Red Meat Consumption On Disease Risks And GHG
This study examines the effect of red and processed meat (RPM) consumption on greenhouse gas (GHG) emissions and levels of disease among adults in the U.K. The researchers divided people who eat red and processed meat into five groups depending on how much they consume. Those how ate the least were significantly less likely to develop a number of diseases and had lower levels of GHG emissions tied to their food consumption than those who ate the most. The authors estimate that if the U.K. population reduced red and processed meat consumption they would “reduce incidence of coronary heart disease, diabetes mellitus and colorectal cancer, by 3%–12%” and GHG emissions could be reduced by 28 million tonnes of CO2 annually.
Article Summary:
Article focus
- “Consumption of RPM is a leading contributor to GHG emissions.”
- “High intakes of RPMs increase the risks of several leading chronic diseases.”

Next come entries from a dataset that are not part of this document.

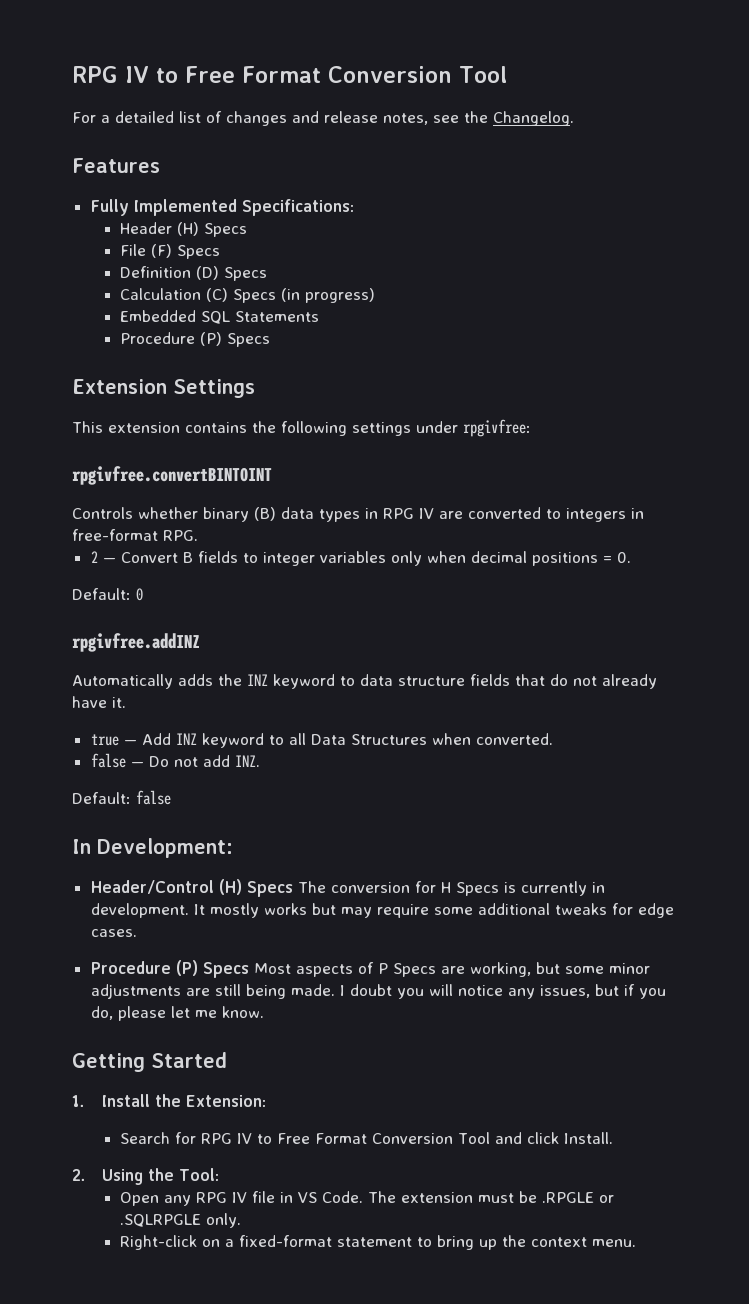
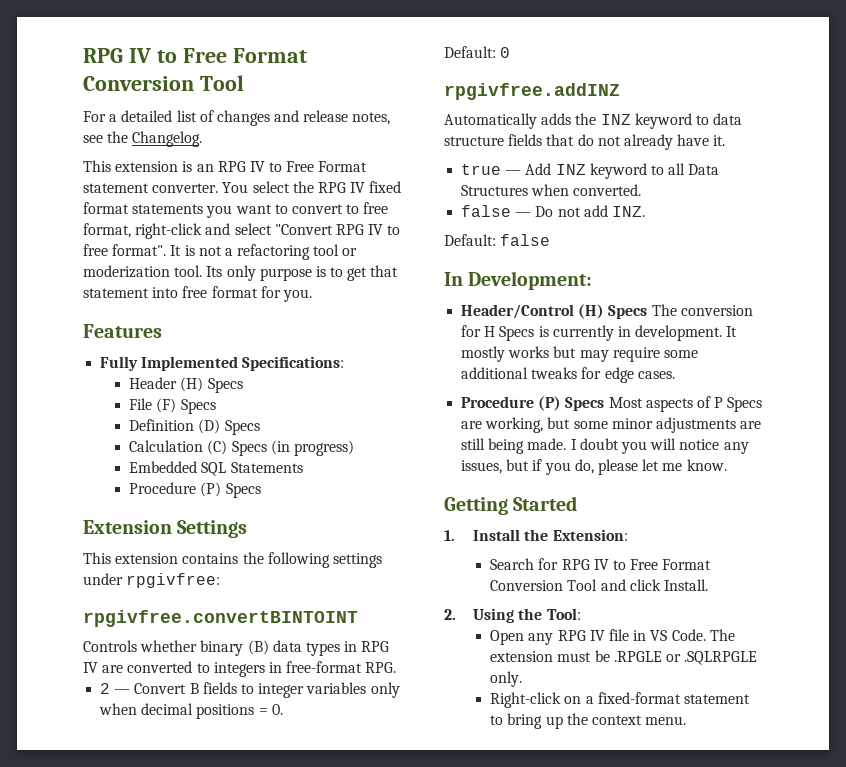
+ This extension is an RPG IV to Free Format statement converter. You select the RPG IV fixed format statements you want to convert to free format, right-click and select "Convert RPG IV to free format". It is not a refactoring tool or moderization tool. Its only purpose is to get that statement into free format for you.

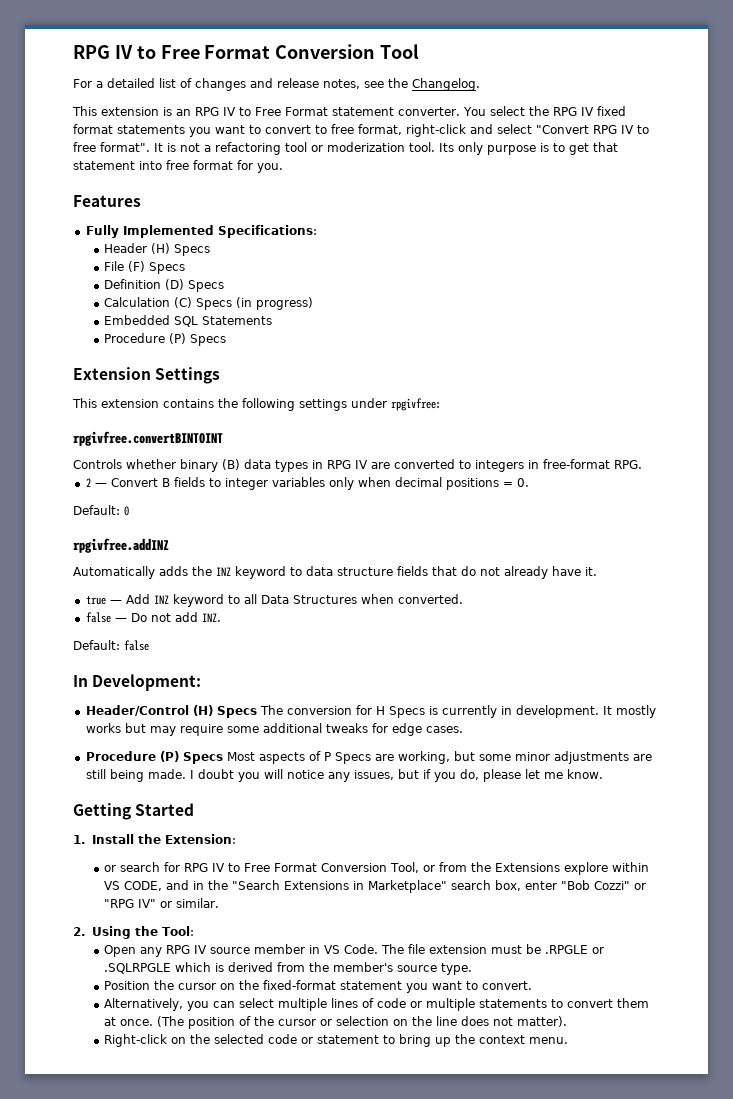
- Search for RPG IV to Free Format Conversion Tool and click Install.
+ or search for RPG IV to Free Format Conversion Tool, or from the Extensions explore within VS CODE, and in the "Search Extensions in Marketplace" search box, enter "Bob Cozzi" or "RPG IV" or similar.
- Open any RPG IV file in VS Code.
+ Open any RPG IV source member in VS Code.
- The extension must be .RPGLE or .SQLRPGLE only.
- Right-click on a fixed-format statement to bring up the context menu.
+ The file extension must be .RPGLE or .SQLRPGLE which is derived from the member's source type.
+ Position the cursor on the fixed-format statement you want to convert.
+ Alternatively, you can select multiple lines of code or multiple statements to convert them at once. (The position of the cursor or selection on the line does not matter).
+ Right-click on the selected code or statement to bring up the context menu.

- “This research identifies a low RPM dietary pattern that is already followed by a substantial fraction of the UK population and estimates health and environmental benefits that would result from its general adoption.”
Key messages
- “Habitual RPM intakes are 2.5 times higher in the top compared with the bottom fifth of the UK consumers.”
- “Sustained dietary intakes at a counterfactual reduced level in the UK population would materially reduce incidence of coronary heart disease, diabetes mellitus and colorectal cancer, by 3%–12%.”
- “The predicted reduction in UK food- and drink-associated GHG emissions would equate to almost 28 million tonnes of CO2 equivalent/year across the population.”
Strengths and limitations of this study
- “This research uses a food-based approach, taking intake-risk associations from meta-analyses rather than assuming the mechanisms by which the foods influence disease risk.”
- “The dietary data were collected a decade ago; however, the headline results from a more recent national dietary survey reveal that intakes of all meat categories were broadly similar, although slightly higher in 2008/2009 than in 2000/2001.”